Here's a C code example demonstrating how to use strtok:

 #include <stdio.h>
#include <string.h>

int main() {
  char str[] = "This,is,a,sample,string.";
  char *token;

  // Use strtok to tokenize the string
  token = strtok(str, ","); // First call:  'str' points to the string, ',' is the delimiter

  // Loop through the tokens
  while (token != NULL) {
    printf("Token: %s\n", token);
    token = strtok(NULL, ","); // Subsequent calls: 'str' is NULL, ',' is still the delimiter
  }

  //The original string 'str' has now been modified.  It is now:
  // "This\0is\0a\0sample\0string."
  printf("\nOriginal String (modified): %s\n", str); //Prints only "This" because of the first null terminator.

  return 0;
} 

Explanation of the Code:

  • We include the necessary header files: stdio.h for input/output and string.h for string functions.
  • We declare a character array str containing the string to be tokenized.
  • We declare a character pointer token to store the address of each token.
  • The first call to strtok uses the original string str and specifies the delimiter ",".
  • The while loop continues as long as strtok returns a non-NULL pointer (i.e., a token is found).
  • Inside the loop, we print the current token.
  • The subsequent calls to strtok use NULL as the first argument, indicating that we want to continue tokenizing the same string.
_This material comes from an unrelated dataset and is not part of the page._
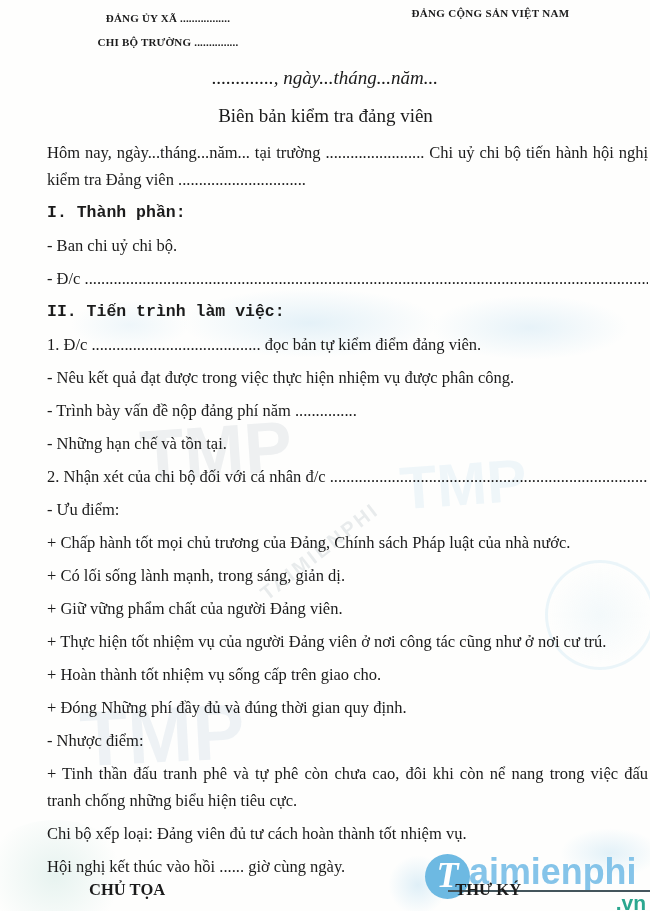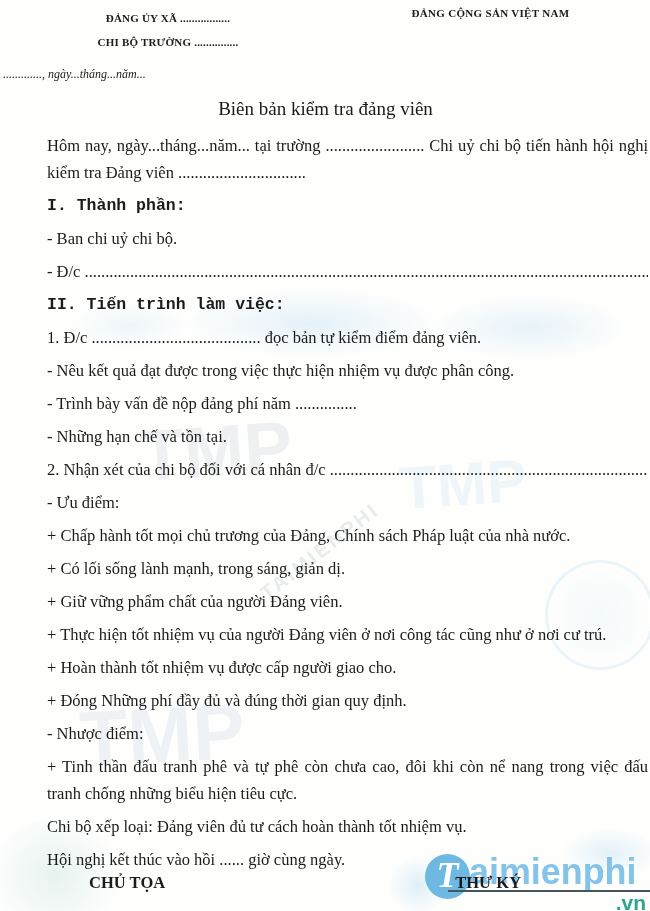"............., ngày...tháng...năm..." .date-line { font-size: 12px -> 19px; text-align: left -> center }
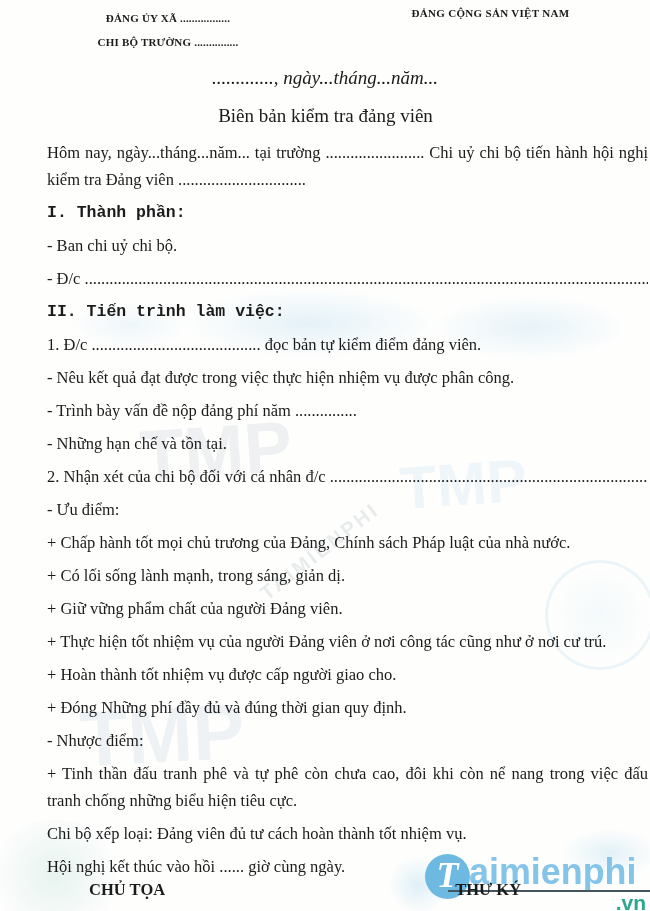"+ Hoàn thành tốt nhiệm" p.para { text: được cấp người -> sống cấp trên }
The delimiter remains ",".
  • After the tokenization is complete, the original string `str` will be modified. The commas will be replaced by null terminators. Printing the original string after the while loop, will result in only the first token being printed because printf stops at the first null terminator it encounters.

Important Considerations

  • Modification of the Original String:strtok modifies the original string. If you need to preserve the original string, make a copy of it before calling strtok. You can use strcpy or strdup for this.
  • Not Re-entrant: As mentioned earlier, strtok is not re-entrant. This means it's not safe to use in multi-threaded programs or recursive functions. Consider using `strtok_r` for thread-safe tokenization. strtok_r is POSIX standard and is re-entrant.
  • Consecutive Delimiters:strtok treats consecutive delimiters as a single delimiter. It doesn't return empty tokens for consecutive delimiters.
  • Empty Strings: If the string to be tokenized is empty or contains only delimiters, strtok will return NULL.

Alternatives to strtok

Because of the limitations of strtok, especially its non-reentrant nature, consider using alternative approaches for string tokenization, such as:

  • strtok_r (POSIX): A thread-safe version of strtok.
  • Manual Parsing: Implement your own tokenization logic using functions like strchr (find character in string) and strncpy (copy a portion of a string). This gives you more control and avoids the issues associated with strtok.
  • Third-party Libraries: Some libraries provide more robust and feature-rich string manipulation functions.

Choosing the right approach depends on your specific needs and the complexity of your tokenization requirements.